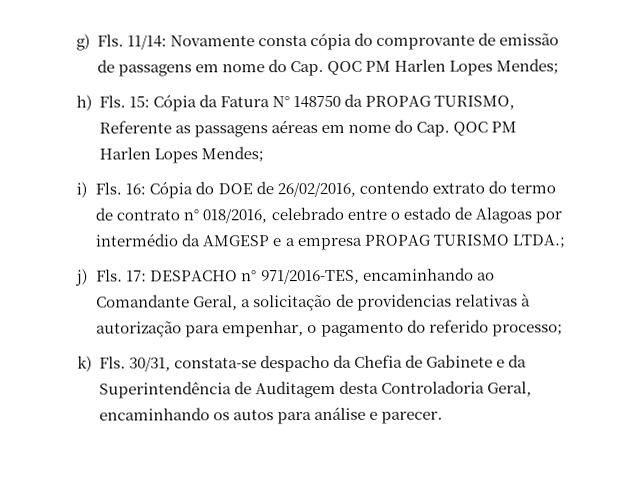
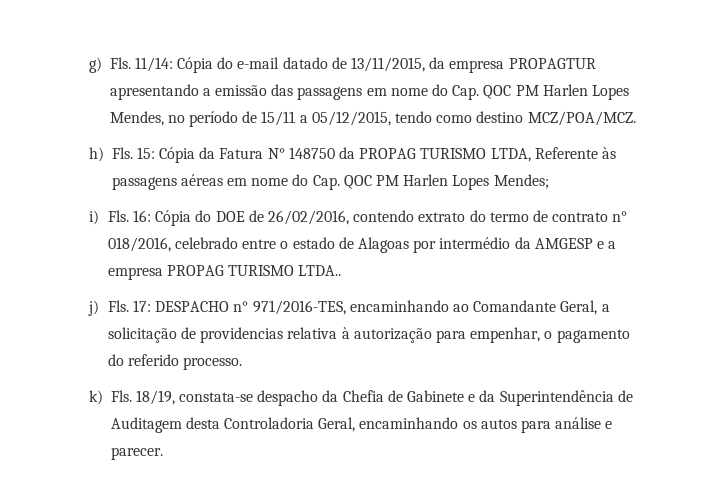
- g) Fls. 11/14: Novamente consta cópia do comprovante de emissão de passagens em nome do Cap. QOC PM Harlen Lopes Mendes;
+ g) Fls. 11/14: Cópia do e-mail datado de 13/11/2015, da empresa PROPAGTUR apresentando a emissão das passagens em nome do Cap. QOC PM Harlen Lopes Mendes, no período de 15/11 a 05/12/2015, tendo como destino MCZ/POA/MCZ.
- h) Fls. 15: Cópia da Fatura N° 148750 da PROPAG TURISMO, Referente as passagens aéreas em nome do Cap. QOC PM Harlen Lopes Mendes;
+ h) Fls. 15: Cópia da Fatura N° 148750 da PROPAG TURISMO LTDA, Referente às passagens aéreas em nome do Cap. QOC PM Harlen Lopes Mendes;
- i) Fls. 16: Cópia do DOE de 26/02/2016, contendo extrato do termo de contrato n° 018/2016, celebrado entre o estado de Alagoas por intermédio da AMGESP e a empresa PROPAG TURISMO LTDA.;
+ i) Fls. 16: Cópia do DOE de 26/02/2016, contendo extrato do termo de contrato n° 018/2016, celebrado entre o estado de Alagoas por intermédio da AMGESP e a empresa PROPAG TURISMO LTDA..
- j) Fls. 17: DESPACHO n° 971/2016-TES, encaminhando ao Comandante Geral, a solicitação de providencias relativas à autorização para empenhar, o pagamento do referido processo;
+ j) Fls. 17: DESPACHO n° 971/2016-TES, encaminhando ao Comandante Geral, a solicitação de providencias relativa à autorização para empenhar, o pagamento do referido processo.
- k) Fls. 30/31, constata-se despacho da Chefia de Gabinete e da Superintendência de Auditagem desta Controladoria Geral, encaminhando os autos para análise e parecer.
+ k) Fls. 18/19, constata-se despacho da Chefia de Gabinete e da Superintendência de Auditagem desta Controladoria Geral, encaminhando os autos para análise e parecer.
··········
▶ [Your objective]
Looking at each line of the records, count the ones where the word "passagens" appears, and report only the count.

▶ [Answer for the task]
4